#### TASK STATEMENT:
Under this line are the records; repeat exactly the lines starting at the one containing "total: 1827.74 -> 1802.00" and ending at the one containing "tax: 8.25% = 113.47 -> 8.25% = 104.44", omitting pictures.

#### MATERIALS PROVIDED:
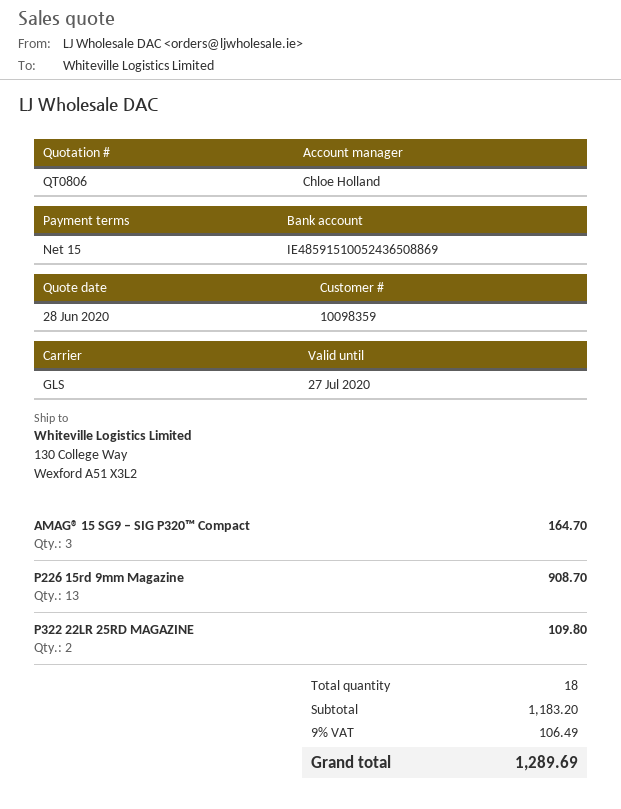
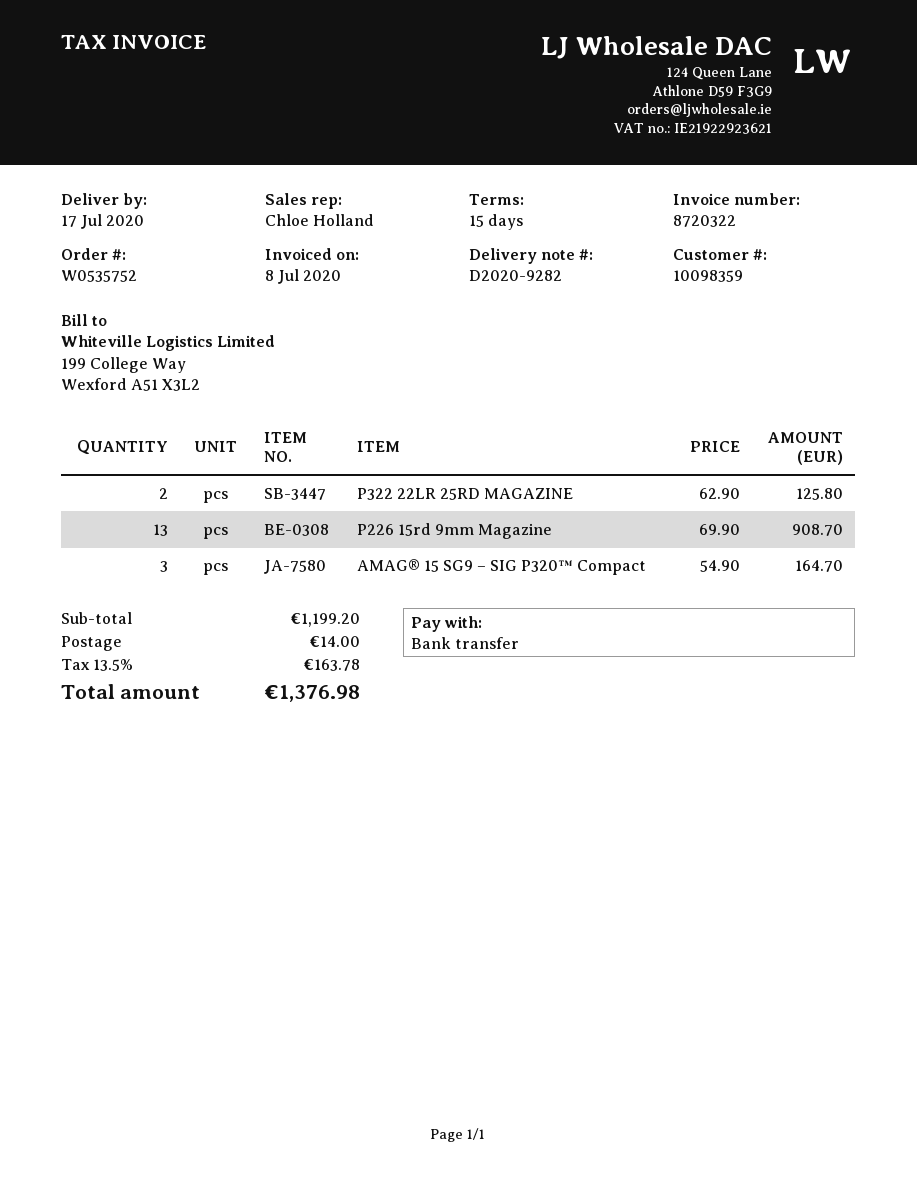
P322 22LR 25RD MAGAZINE: 2 for 109.80 -> 2 for 125.80
subtotal: 1183.20 -> 1199.20
shipping: none -> 14.00
tax: 9% = 106.49 -> 13.5% = 163.78
total: 1289.69 -> 1376.98

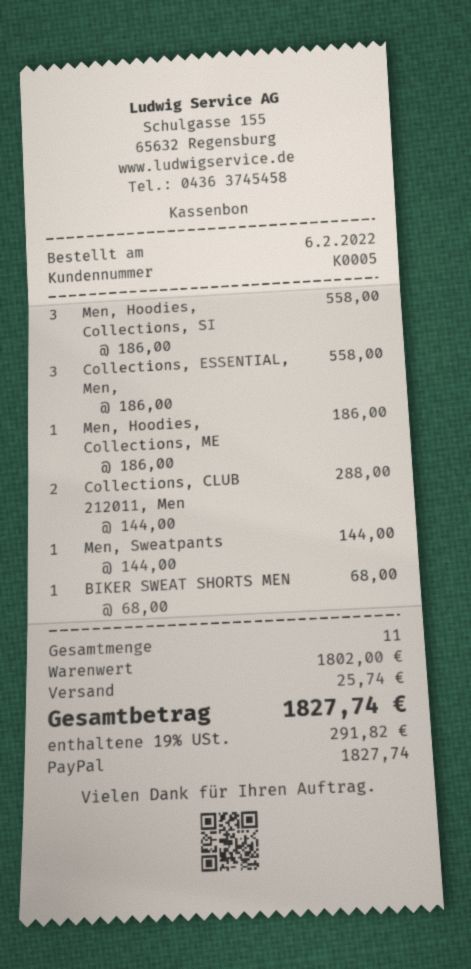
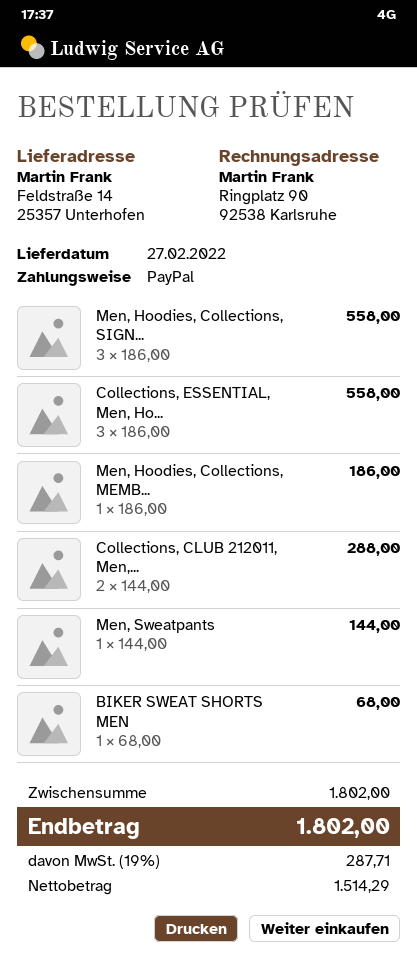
shipping: 25.74 -> none
tax: 19% = 291.82 -> 19% = 287.71
total: 1827.74 -> 1802.00

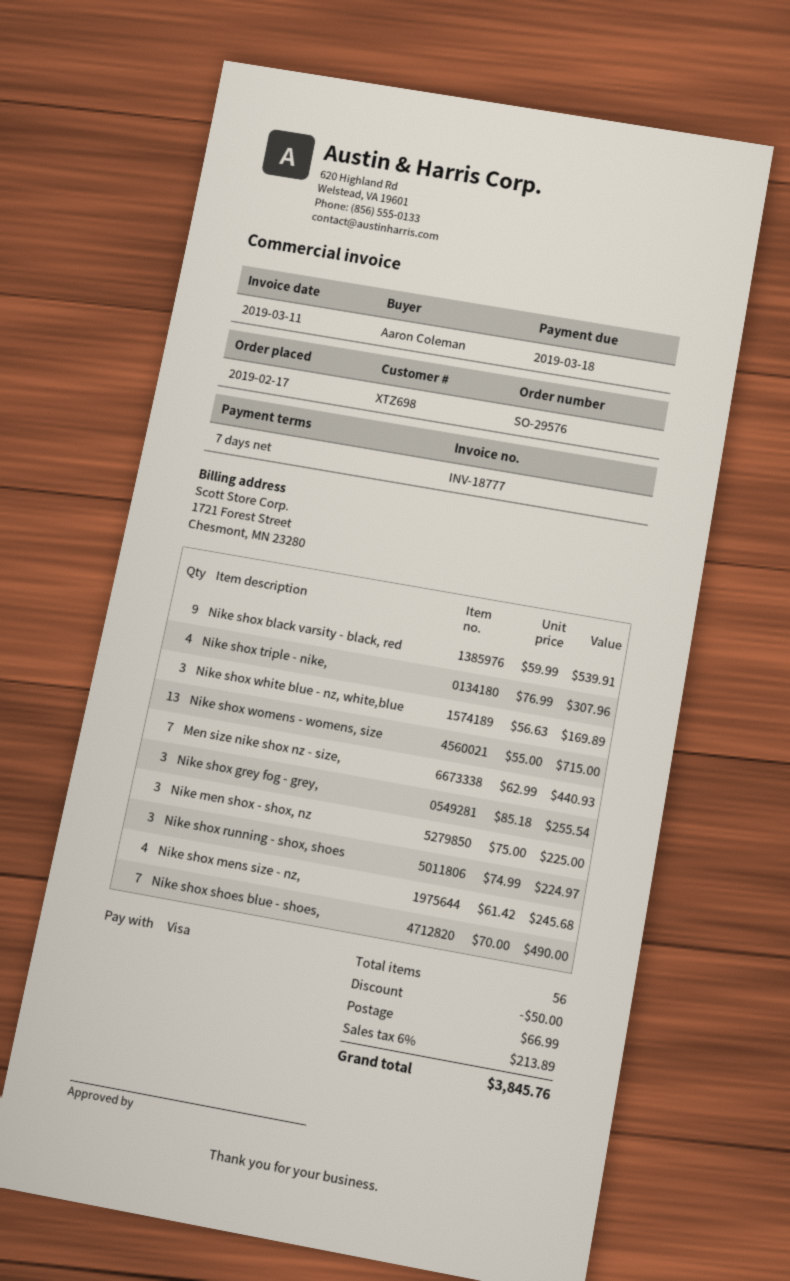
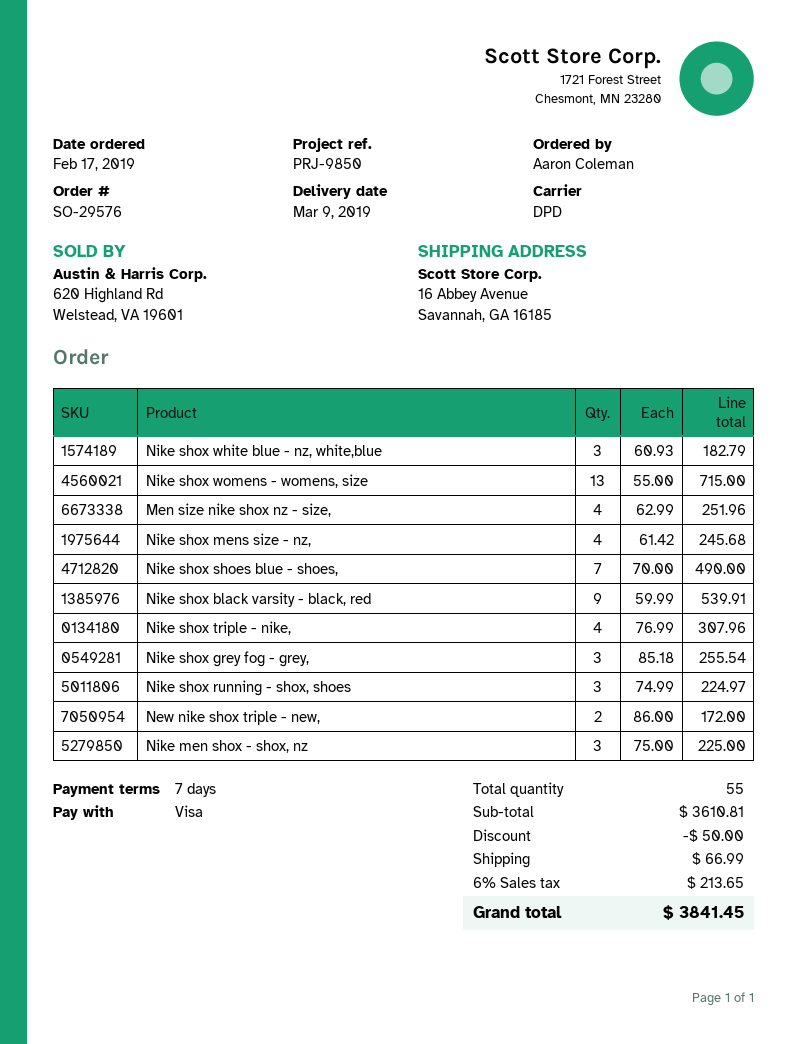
Nike shox white blue - nz, white,blue: 3 x 56.63 = 169.89 -> 3 x 60.93 = 182.79
Men size nike shox nz - size,: 7 x 62.99 = 440.93 -> 4 x 62.99 = 251.96
New nike shox triple - new,: none -> 2 x 86.00 = 172.00
total quantity: 56 -> 55
tax: 6% = 213.89 -> 6% = 213.65
total: 3845.76 -> 3841.45

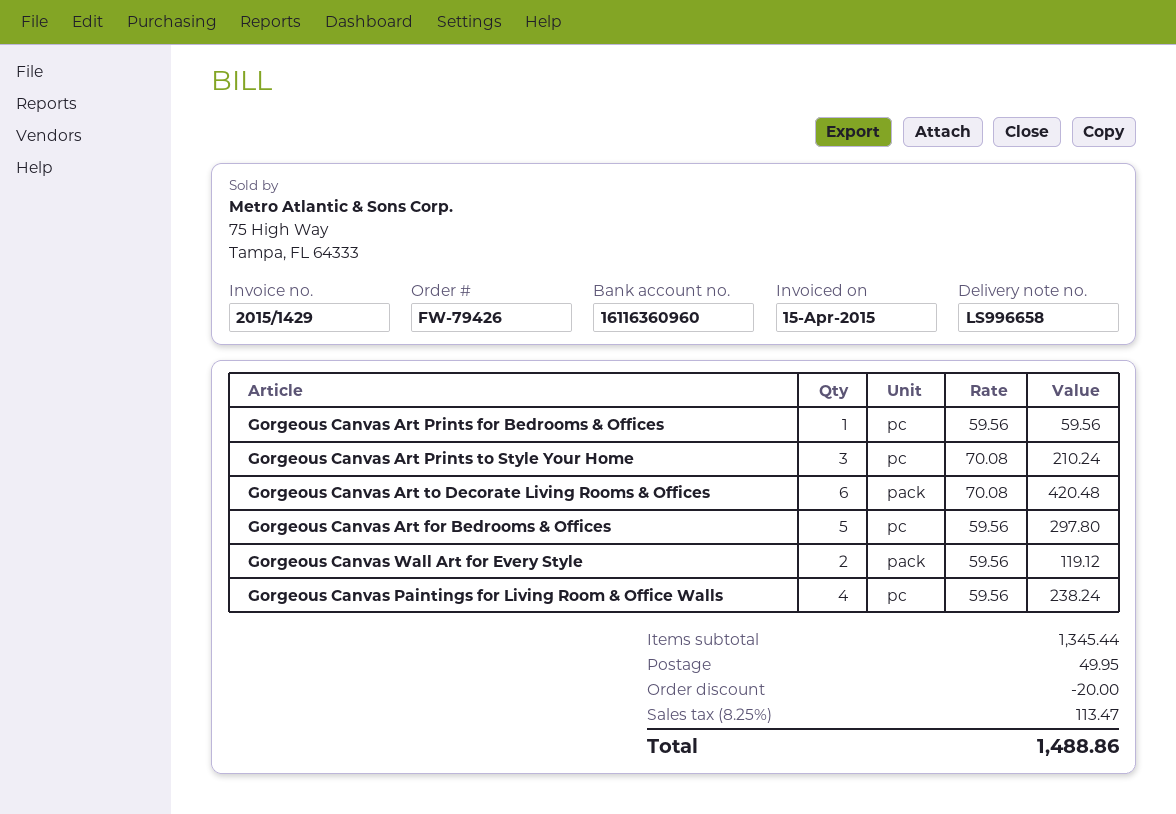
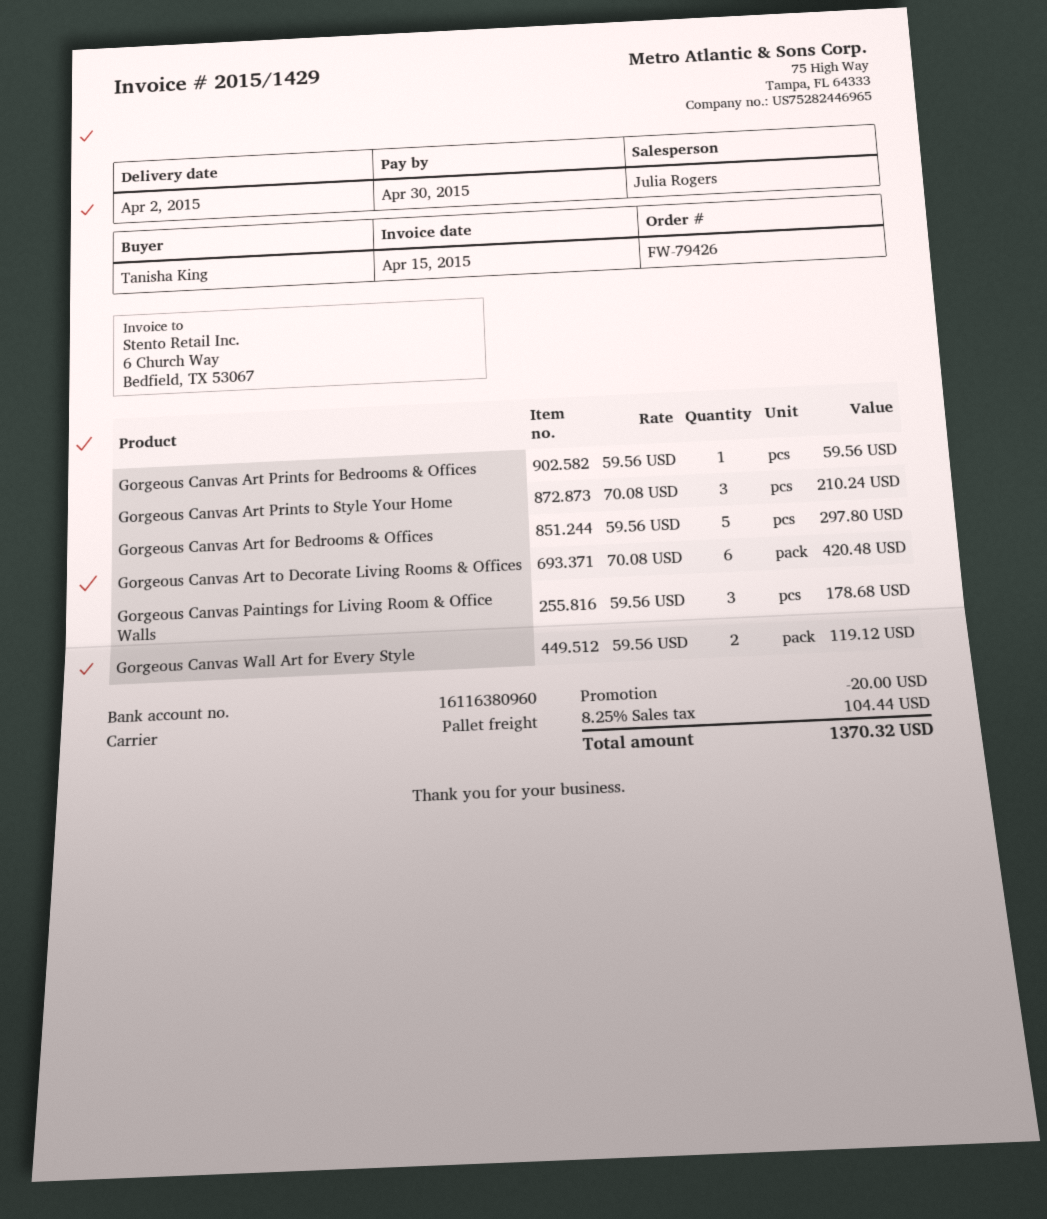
bank account: 16116360960 -> 16116380960
Gorgeous Canvas Paintings for Living Room & Office Walls: 4 x 59.56 = 238.24 -> 3 x 59.56 = 178.68
shipping: 49.95 -> none
tax: 8.25% = 113.47 -> 8.25% = 104.44
total: 1488.86 -> 1370.32

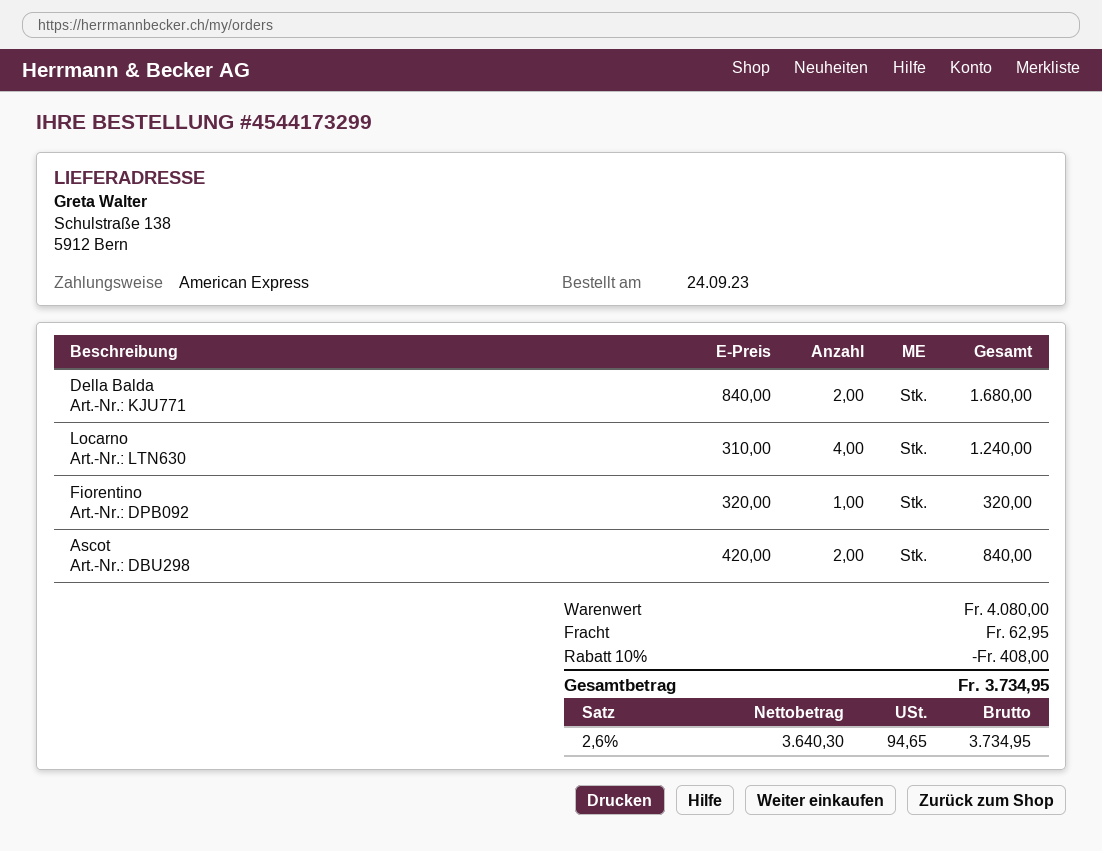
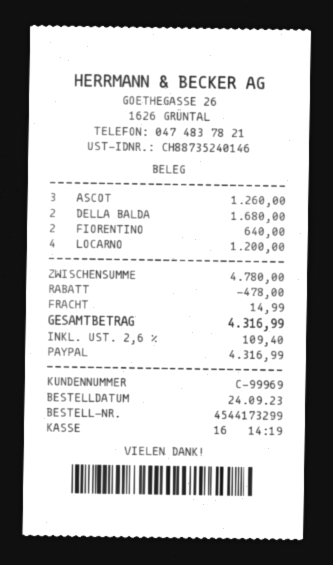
payment method: American Express -> PayPal
Locarno: 4 for 1240.00 -> 4 for 1200.00
Fiorentino: 1 for 320.00 -> 2 for 640.00
Ascot: 2 for 840.00 -> 3 for 1260.00
subtotal: 4080.00 -> 4780.00
discount: 408.00 -> 478.00
shipping: 62.95 -> 14.99
tax: 2.6% = 94.65 -> 2.6% = 109.40
total: 3734.95 -> 4316.99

#### RESULT:
total: 1827.74 -> 1802.00

Nike shox white blue - nz, white,blue: 3 x 56.63 = 169.89 -> 3 x 60.93 = 182.79
Men size nike shox nz - size,: 7 x 62.99 = 440.93 -> 4 x 62.99 = 251.96
New nike shox triple - new,: none -> 2 x 86.00 = 172.00
total quantity: 56 -> 55
tax: 6% = 213.89 -> 6% = 213.65
total: 3845.76 -> 3841.45

bank account: 16116360960 -> 16116380960
Gorgeous Canvas Paintings for Living Room & Office Walls: 4 x 59.56 = 238.24 -> 3 x 59.56 = 178.68
shipping: 49.95 -> none
tax: 8.25% = 113.47 -> 8.25% = 104.44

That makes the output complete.